Sprite blinks like maybe she understands, but I know she can’t because she’s an Add-On—an accessory for Cathy, without the same level of agency those animals I saw in the Healing Center elevator have. She scampers into my entryway.
Maybe Sprite has transferred a little of bit of Cathy’s zaniness to me, because I start to pretend Sprite is Zelda visiting me in cat form. To complete the illusion, I fumble in my pants pocket for the silver oxygen pin I found outside the Healing Center elevator the day before yesterday and attach it to Sprite’s silver collar. (Yes, I’ve worn the same pants three days in a row, and I’ll probably wear them again tomorrow. I am a guy.)

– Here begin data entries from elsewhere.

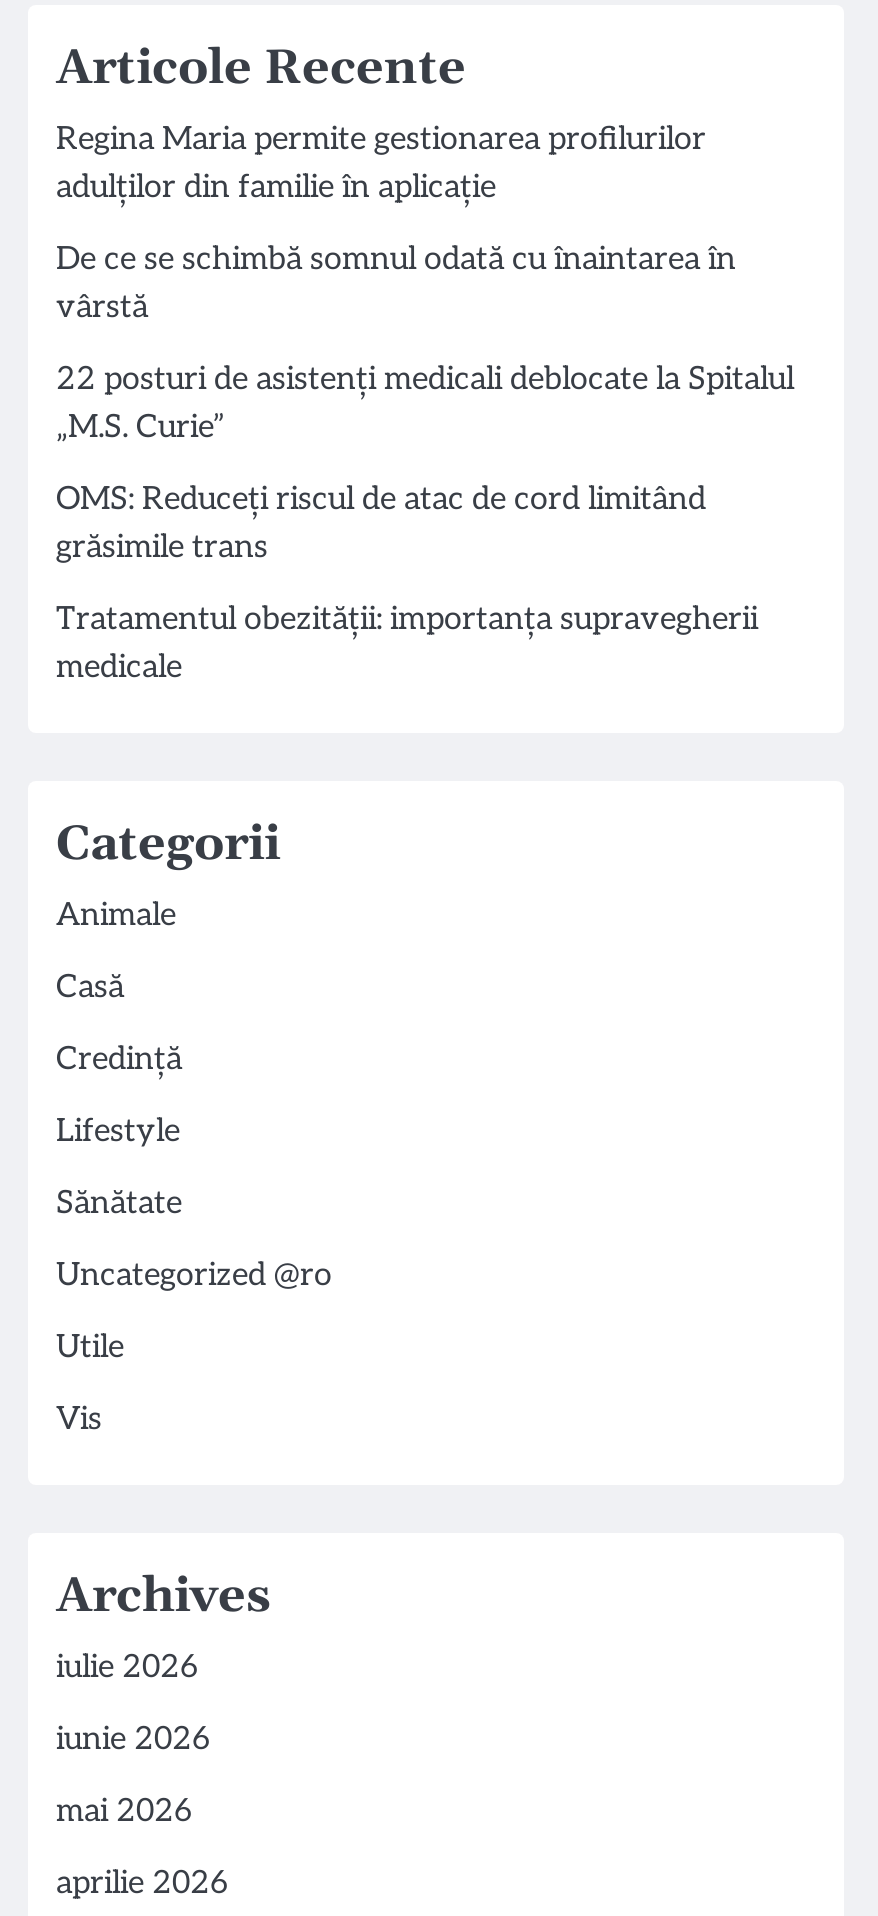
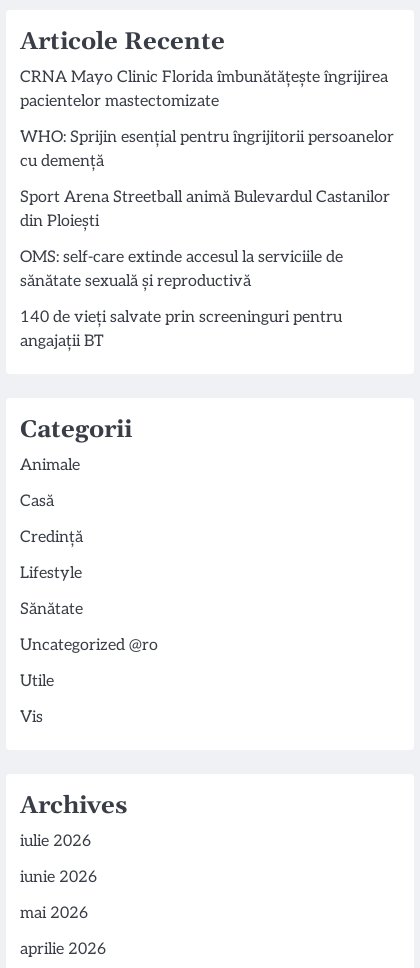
- Regina Maria permite gestionarea profilurilor
- adulților din familie în aplicație
+ CRNA Mayo Clinic Florida îmbunătățește îngrijirea
+ pacientelor mastectomizate

- De ce se schimbă somnul odată cu înaintarea în
- vârstă
+ WHO: Sprijin esențial pentru îngrijitorii persoanelor
+ cu demență

- 22 posturi de asistenți medicali deblocate la Spitalul
- „M.S. Curie”
+ Sport Arena Streetball animă Bulevardul Castanilor
+ din Ploiești

- OMS: Reduceți riscul de atac de cord limitând
- grăsimile trans
+ OMS: self-care extinde accesul la serviciile de
+ sănătate sexuală și reproductivă

- Tratamentul obezității: importanța supravegherii
- medicale
+ 140 de vieți salvate prin screeninguri pentru
+ angajații BT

Sprite saunters into my living room as if she owns the place. She is at least familiar with the layout and the furniture since Cathy’s unit is identical. All of the units in this complex are standard-issue singles, with the exception of the family units, which are twice as large. Beyond the basics, we can personalize by visiting the Shopping District, but I have to admit I can’t be bothered to spend much of my free time bargain hunting and dodging Mopey Mallrats. Also, collecting experiences trumps having a bunch of trinkets. Regardless, Sprite has to check everything out. She stands on her hind paws to get a better peek at the bookshelf.